A friend’s daughter is part of several such groups, both academic and extra-curricular. She and a few others from class were given a group assignment, which they then planned to complete at one of their homes.

First, it took over 200 messages to decide where and when they would do it. Then it took another 97, checking on where everyone was—whether they were 10 minutes away, or two, or down, or coming up or in the lift, or outside the front door, or ringing the bell, until they finally assembled together at the decided venue.

Once the assignment was done, through all the social media distractions that these six youngsters would intermittently check on, coordinating with parents on whose car would come where to see off whom, took a couple of hundred more messages, the details of which are too exhaustive and exhausting to enlist.

Unaffordable costs

That this system is efficient is a delusion. It starts with our belief that cloud technology or the invisible matrix of the internet, are somehow light and advanced in effect. That is far from the truth. The costs, in the real world, both apparent and so far hidden, are tremendous.

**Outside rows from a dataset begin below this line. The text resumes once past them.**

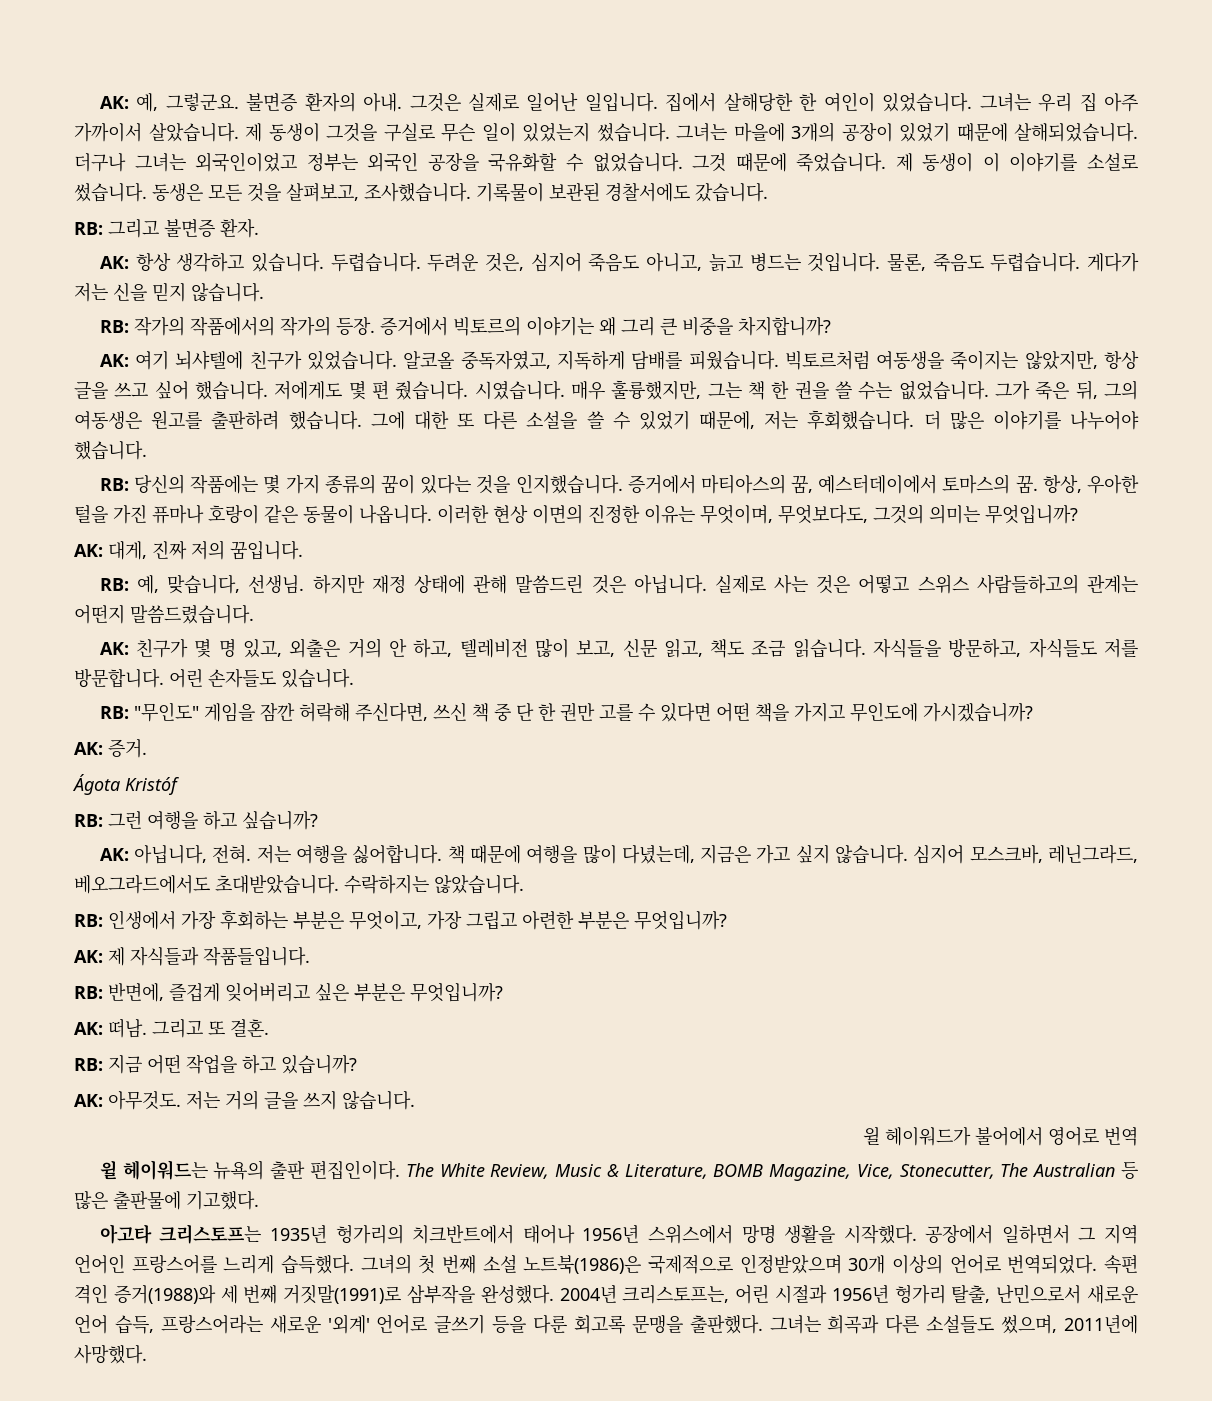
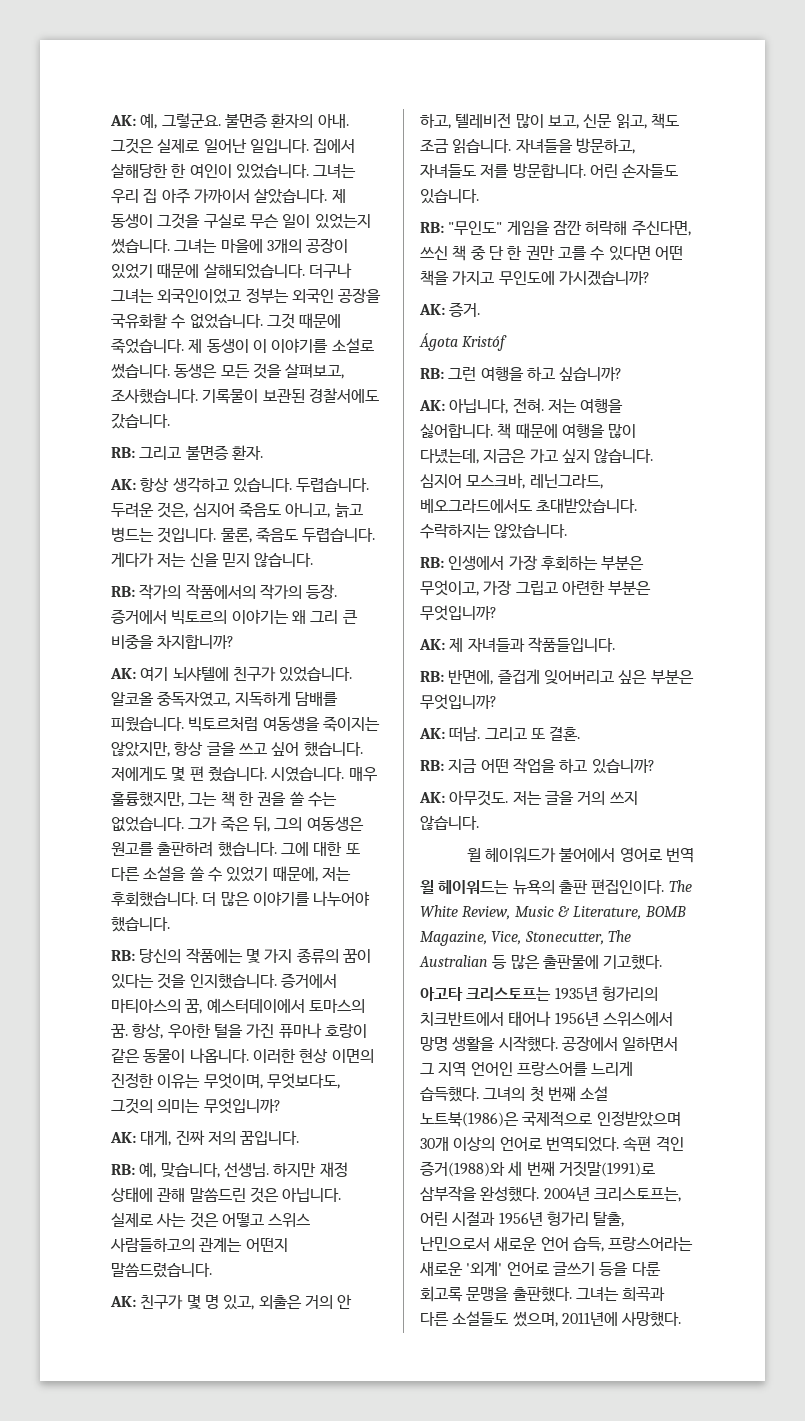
- 자식들을 방문하고, 자식들도 저를 방문합니다.
+ 자녀들을 방문하고, 자녀들도 저를 방문합니다.
- AK: 제 자식들과 작품들입니다.
+ AK: 제 자녀들과 작품들입니다.
- 저는 거의 글을 쓰지 않습니다.
+ 저는 글을 거의 쓰지 않습니다.

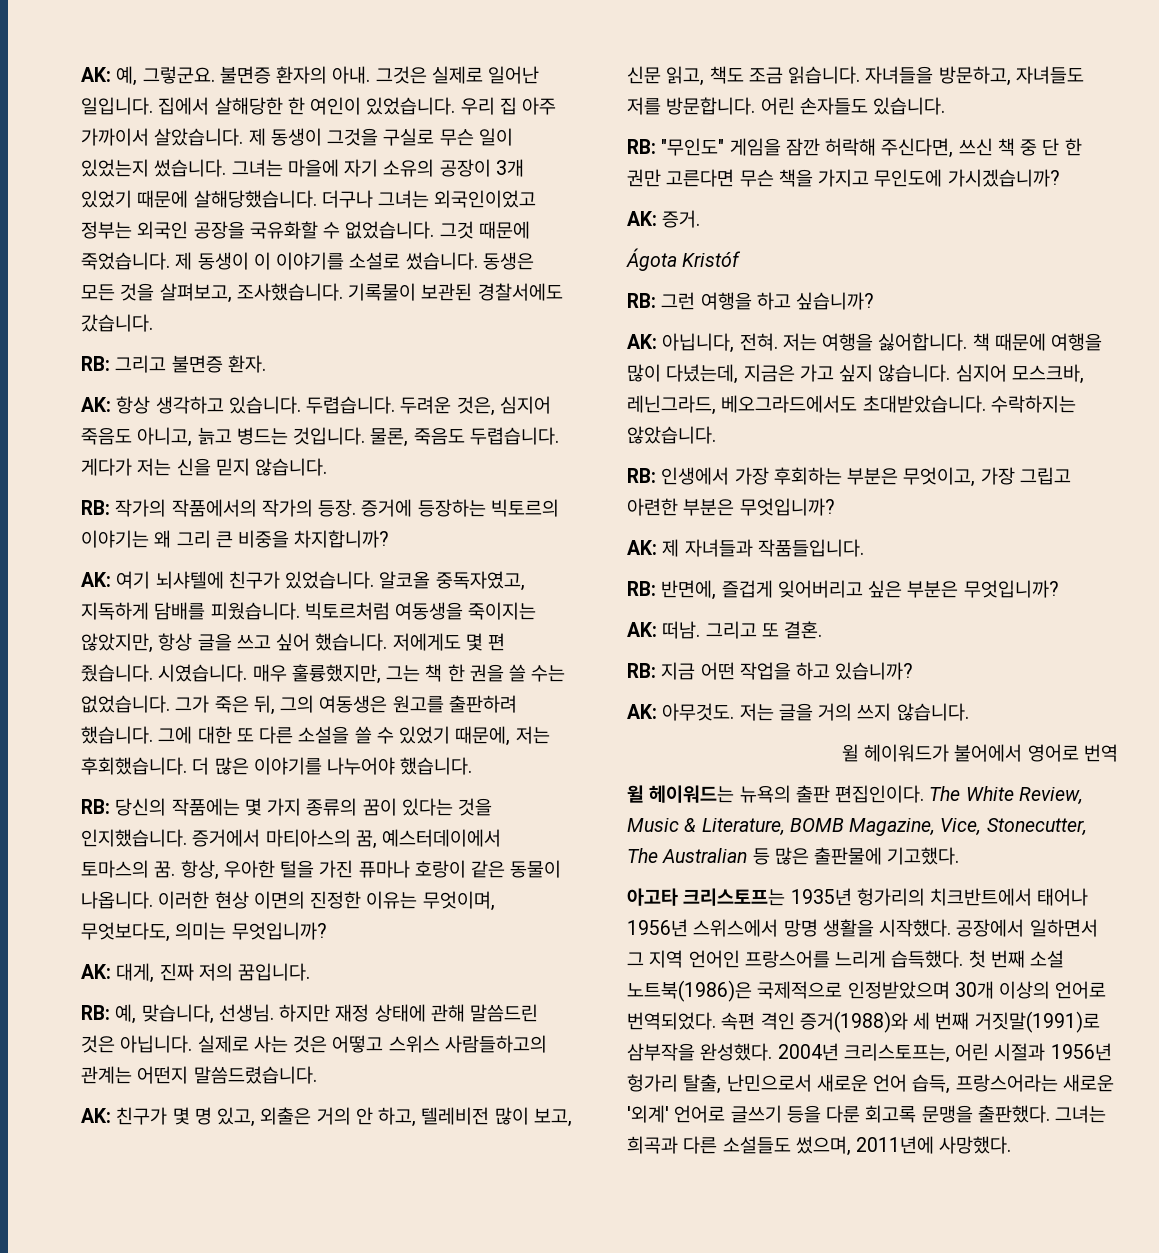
- 그녀는 우리 집 아주 가까이서 살았습니다.
+ 우리 집 아주 가까이서 살았습니다.
- 그녀는 마을에 3개의 공장이 있었기 때문에 살해되었습니다.
+ 그녀는 마을에 자기 소유의 공장이 3개 있었기 때문에 살해당했습니다.
- 증거에서 빅토르의 이야기는 왜 그리 큰 비중을 차지합니까?
+ 증거에 등장하는 빅토르의 이야기는 왜 그리 큰 비중을 차지합니까?
- 이러한 현상 이면의 진정한 이유는 무엇이며, 무엇보다도, 그것의 의미는 무엇입니까?
+ 이러한 현상 이면의 진정한 이유는 무엇이며, 무엇보다도, 의미는 무엇입니까?
- RB: "무인도" 게임을 잠깐 허락해 주신다면, 쓰신 책 중 단 한 권만 고를 수 있다면 어떤 책을 가지고 무인도에 가시겠습니까?
+ RB: "무인도" 게임을 잠깐 허락해 주신다면, 쓰신 책 중 단 한 권만 고른다면 무슨 책을 가지고 무인도에 가시겠습니까?
- 그녀의 첫 번째 소설 노트북(1986)은 국제적으로 인정받았으며 30개 이상의 언어로 번역되었다.
+ 첫 번째 소설 노트북(1986)은 국제적으로 인정받았으며 30개 이상의 언어로 번역되었다.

All smart technology or systems—from computers, mobile phones, flat screen televisions to satellite enabled technologies—contain what we know as Rare Earth Elements or REE. Wind turbines and other green technology for electric cars also use these elements.

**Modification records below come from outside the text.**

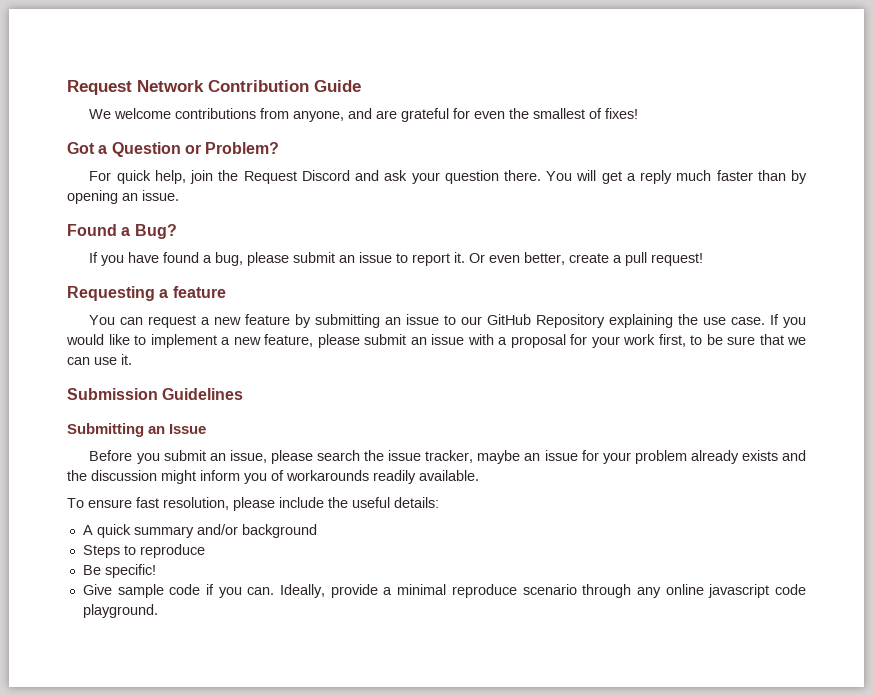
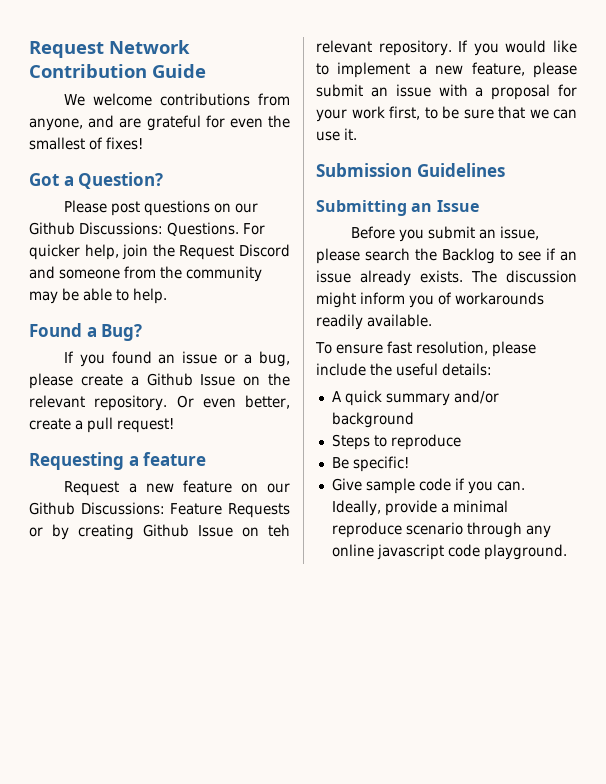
- Got a Question or Problem?
- For quick help, join the Request Discord and ask your question there. You will get a reply much faster than by opening an issue.
+ Got a Question?
+ Please post questions on our Github Discussions: Questions. For quicker help, join the Request Discord and someone from the community may be able to help.
- If you have found a bug, please submit an issue to report it.
+ If you found an issue or a bug, please create a Github Issue on the relevant repository.
- You can request a new feature by submitting an issue to our GitHub Repository explaining the use case.
+ Request a new feature on our Github Discussions: Feature Requests or by creating Github Issue on teh relevant repository.
- Before you submit an issue, please search the issue tracker, maybe an issue for your problem already exists and the discussion might inform you of workarounds readily available.
+ Before you submit an issue, please search the Backlog to see if an issue already exists. The discussion might inform you of workarounds readily available.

These are 15 metallic chemical elements that though are not very rare to find, are extremely toxic to mine. One tonne of rare earth minerals (REM) reportedly produces 2000 tonnes of toxic waste, which includes radioactive waste.

To say that it is disastrous for the environment and for the people who live in surrounding areas, is perhaps an understatement. A BBC report on the man made toxic Lake Baotuo in Mongolia, described the spot as 'hell on earth' with the black, barely liquid, toxic sludge from the rare earth mining industry around it.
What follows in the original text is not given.